Exercise details: Don't include pictures. Quote the lines below from the first through the line that contains "order date: 2020-08-21 -> 2020-08-14".

══ Stored data ══

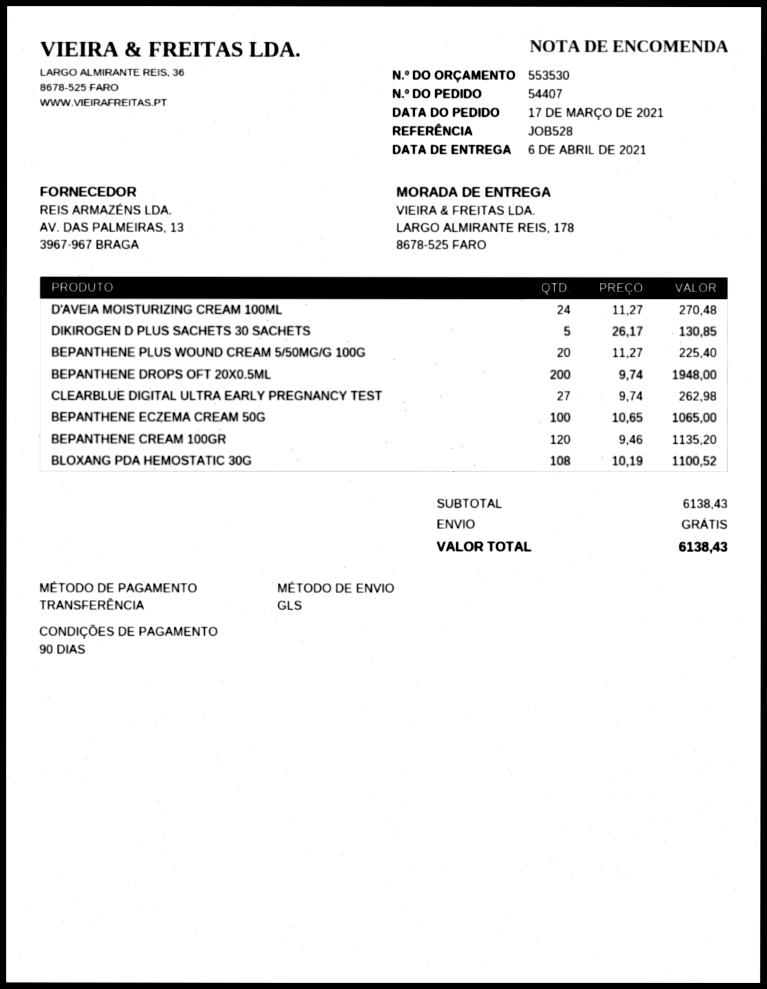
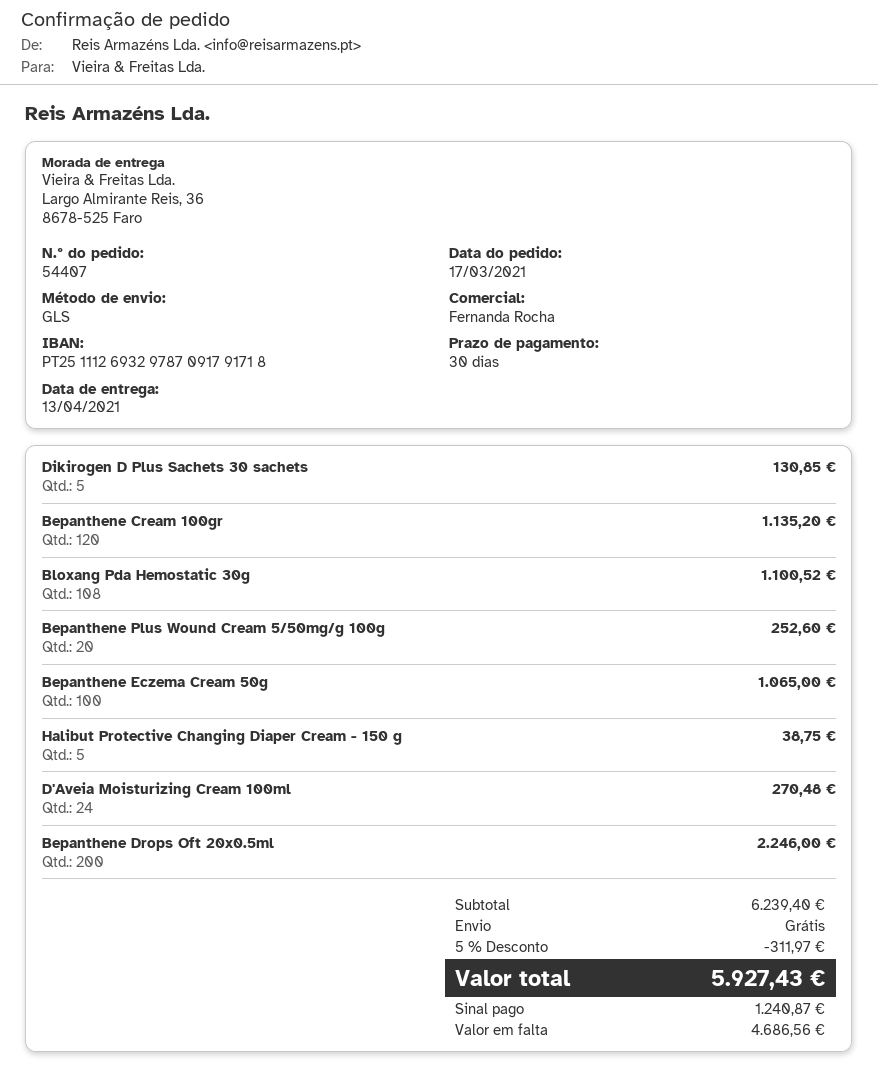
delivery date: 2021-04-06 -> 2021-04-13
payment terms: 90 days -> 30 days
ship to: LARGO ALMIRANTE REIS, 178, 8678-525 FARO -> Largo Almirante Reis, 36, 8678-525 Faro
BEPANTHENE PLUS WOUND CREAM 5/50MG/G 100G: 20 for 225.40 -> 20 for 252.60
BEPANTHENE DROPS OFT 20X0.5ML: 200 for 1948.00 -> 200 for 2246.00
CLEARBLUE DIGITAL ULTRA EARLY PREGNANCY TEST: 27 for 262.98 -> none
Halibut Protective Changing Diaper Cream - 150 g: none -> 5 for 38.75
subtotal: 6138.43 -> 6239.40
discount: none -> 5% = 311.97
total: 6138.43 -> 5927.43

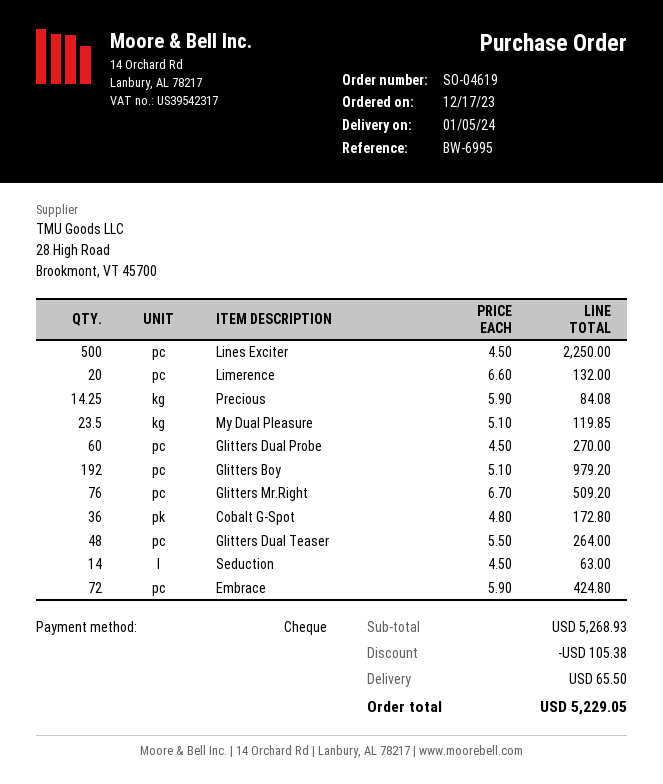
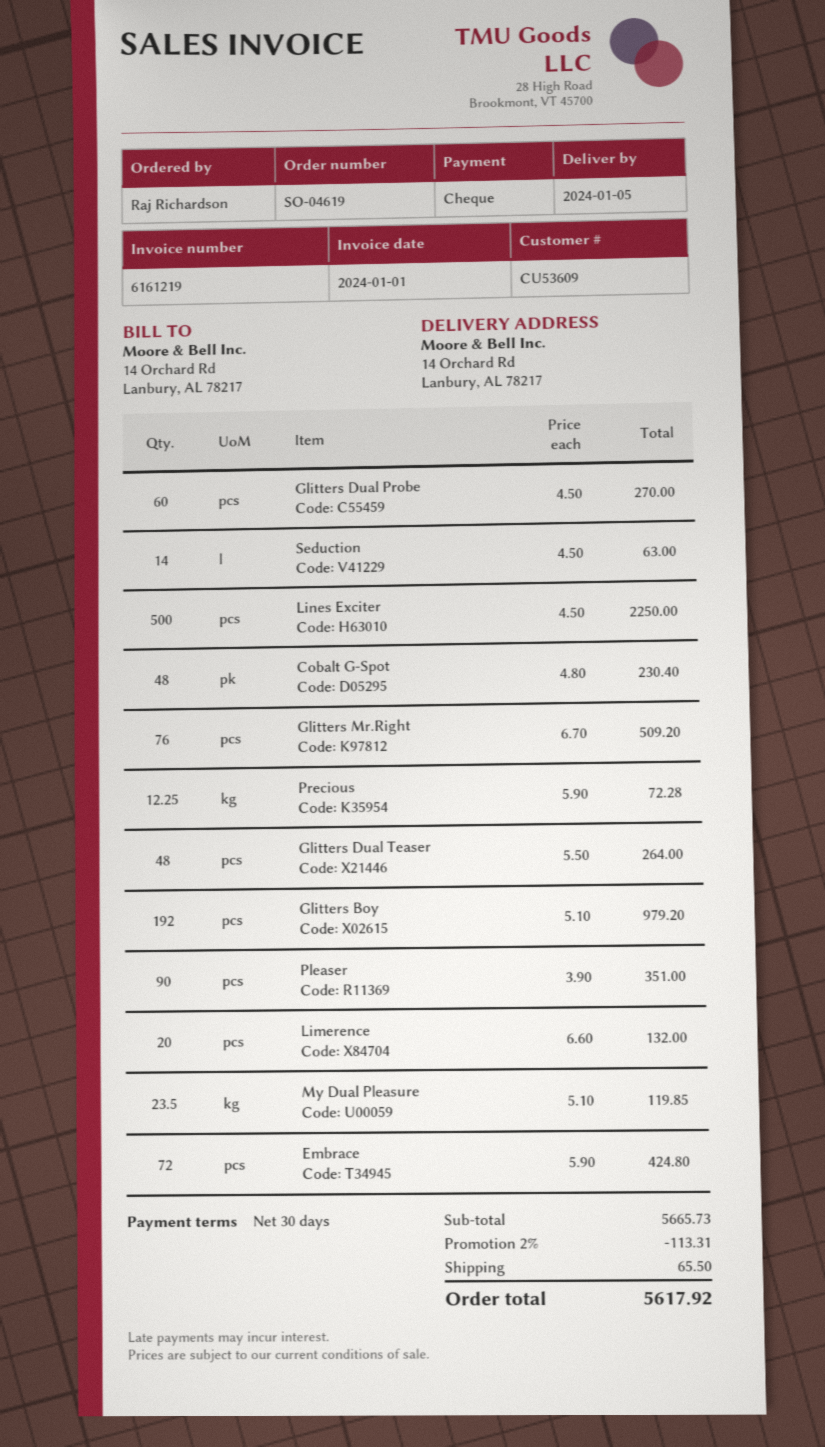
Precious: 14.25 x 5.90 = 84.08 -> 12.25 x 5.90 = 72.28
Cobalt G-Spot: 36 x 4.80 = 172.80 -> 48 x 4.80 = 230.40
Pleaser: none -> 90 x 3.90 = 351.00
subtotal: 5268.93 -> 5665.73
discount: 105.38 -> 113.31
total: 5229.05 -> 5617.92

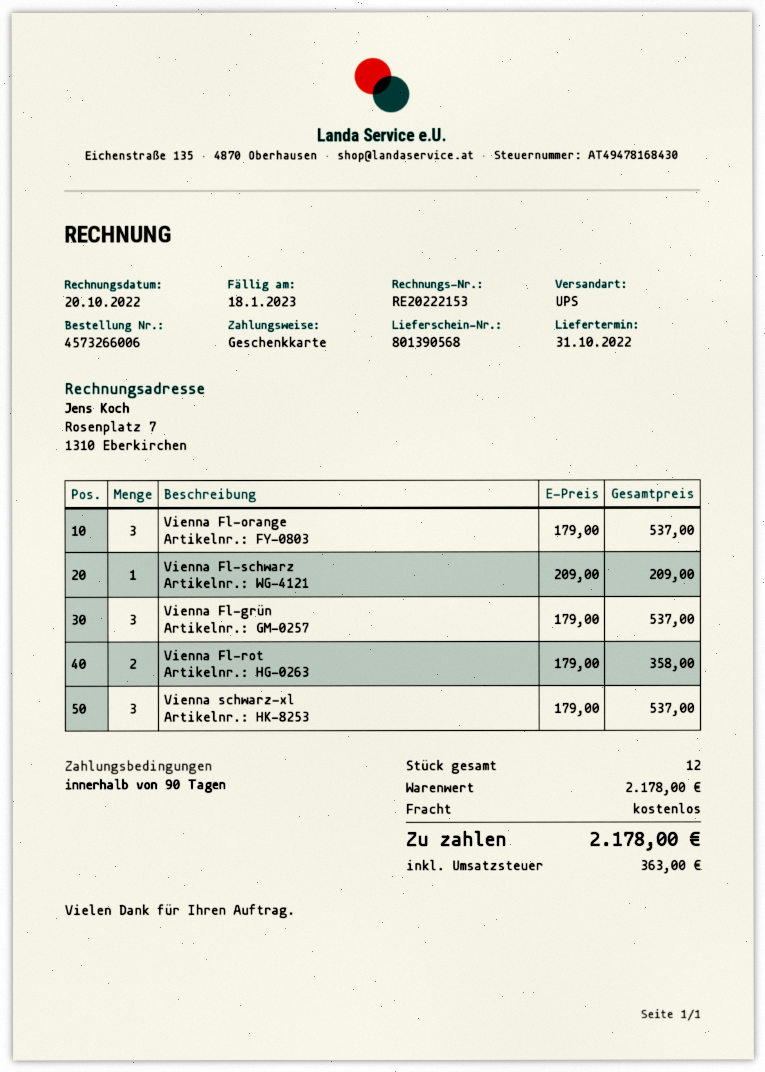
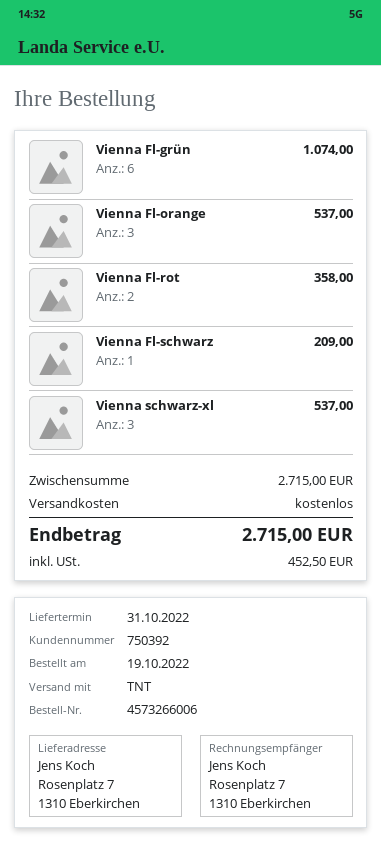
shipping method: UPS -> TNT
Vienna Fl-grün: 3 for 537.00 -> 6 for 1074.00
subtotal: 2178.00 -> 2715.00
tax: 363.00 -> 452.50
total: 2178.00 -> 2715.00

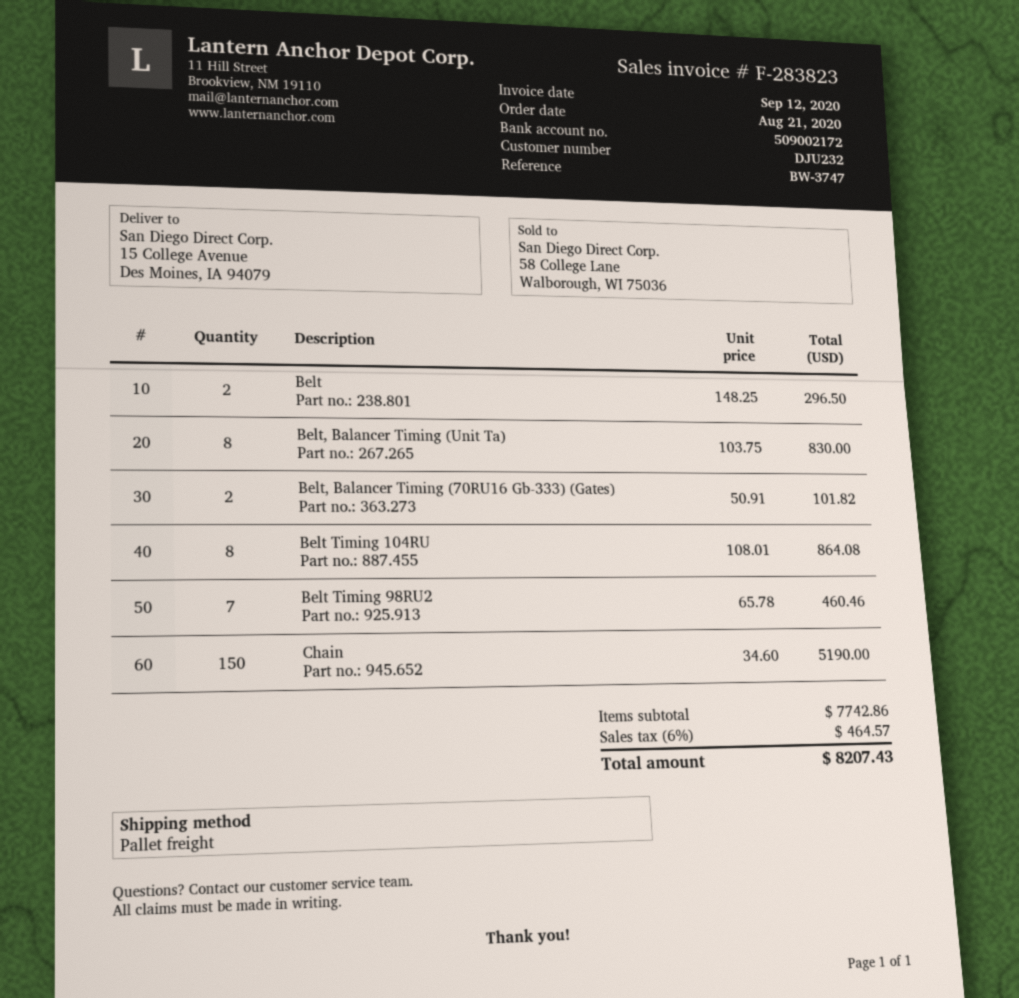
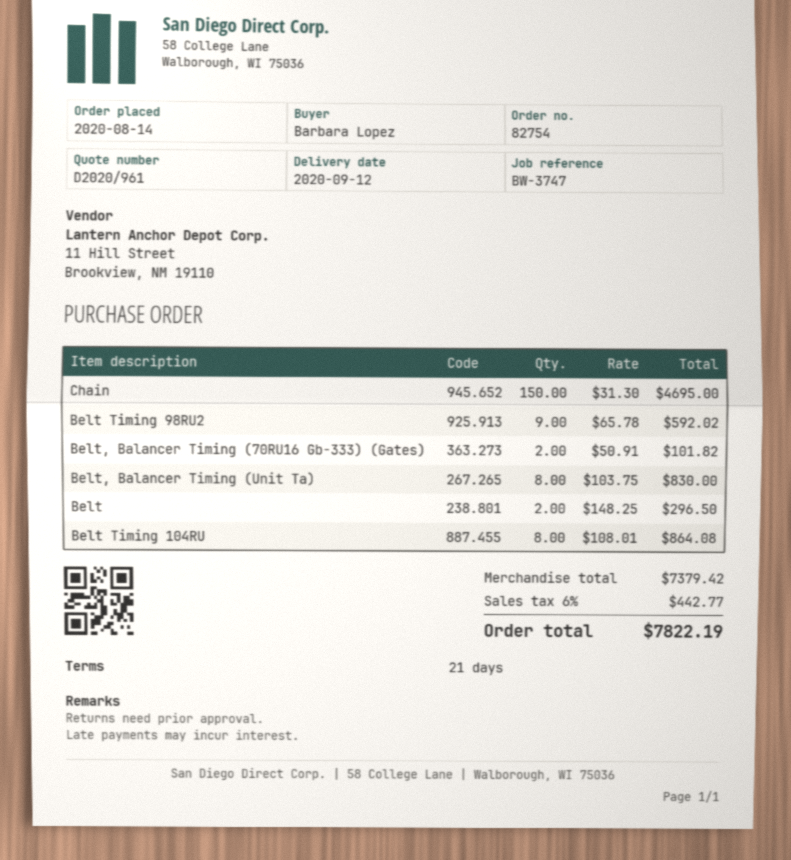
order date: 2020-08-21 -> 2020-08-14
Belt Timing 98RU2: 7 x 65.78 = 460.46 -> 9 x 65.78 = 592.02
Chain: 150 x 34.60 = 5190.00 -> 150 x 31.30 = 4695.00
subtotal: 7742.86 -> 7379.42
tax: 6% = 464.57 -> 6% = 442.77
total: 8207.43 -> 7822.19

═══

Output for this exercise:
delivery date: 2021-04-06 -> 2021-04-13
payment terms: 90 days -> 30 days
ship to: LARGO ALMIRANTE REIS, 178, 8678-525 FARO -> Largo Almirante Reis, 36, 8678-525 Faro
BEPANTHENE PLUS WOUND CREAM 5/50MG/G 100G: 20 for 225.40 -> 20 for 252.60
BEPANTHENE DROPS OFT 20X0.5ML: 200 for 1948.00 -> 200 for 2246.00
CLEARBLUE DIGITAL ULTRA EARLY PREGNANCY TEST: 27 for 262.98 -> none
Halibut Protective Changing Diaper Cream - 150 g: none -> 5 for 38.75
subtotal: 6138.43 -> 6239.40
discount: none -> 5% = 311.97
total: 6138.43 -> 5927.43

Precious: 14.25 x 5.90 = 84.08 -> 12.25 x 5.90 = 72.28
Cobalt G-Spot: 36 x 4.80 = 172.80 -> 48 x 4.80 = 230.40
Pleaser: none -> 90 x 3.90 = 351.00
subtotal: 5268.93 -> 5665.73
discount: 105.38 -> 113.31
total: 5229.05 -> 5617.92

shipping method: UPS -> TNT
Vienna Fl-grün: 3 for 537.00 -> 6 for 1074.00
subtotal: 2178.00 -> 2715.00
tax: 363.00 -> 452.50
total: 2178.00 -> 2715.00

order date: 2020-08-21 -> 2020-08-14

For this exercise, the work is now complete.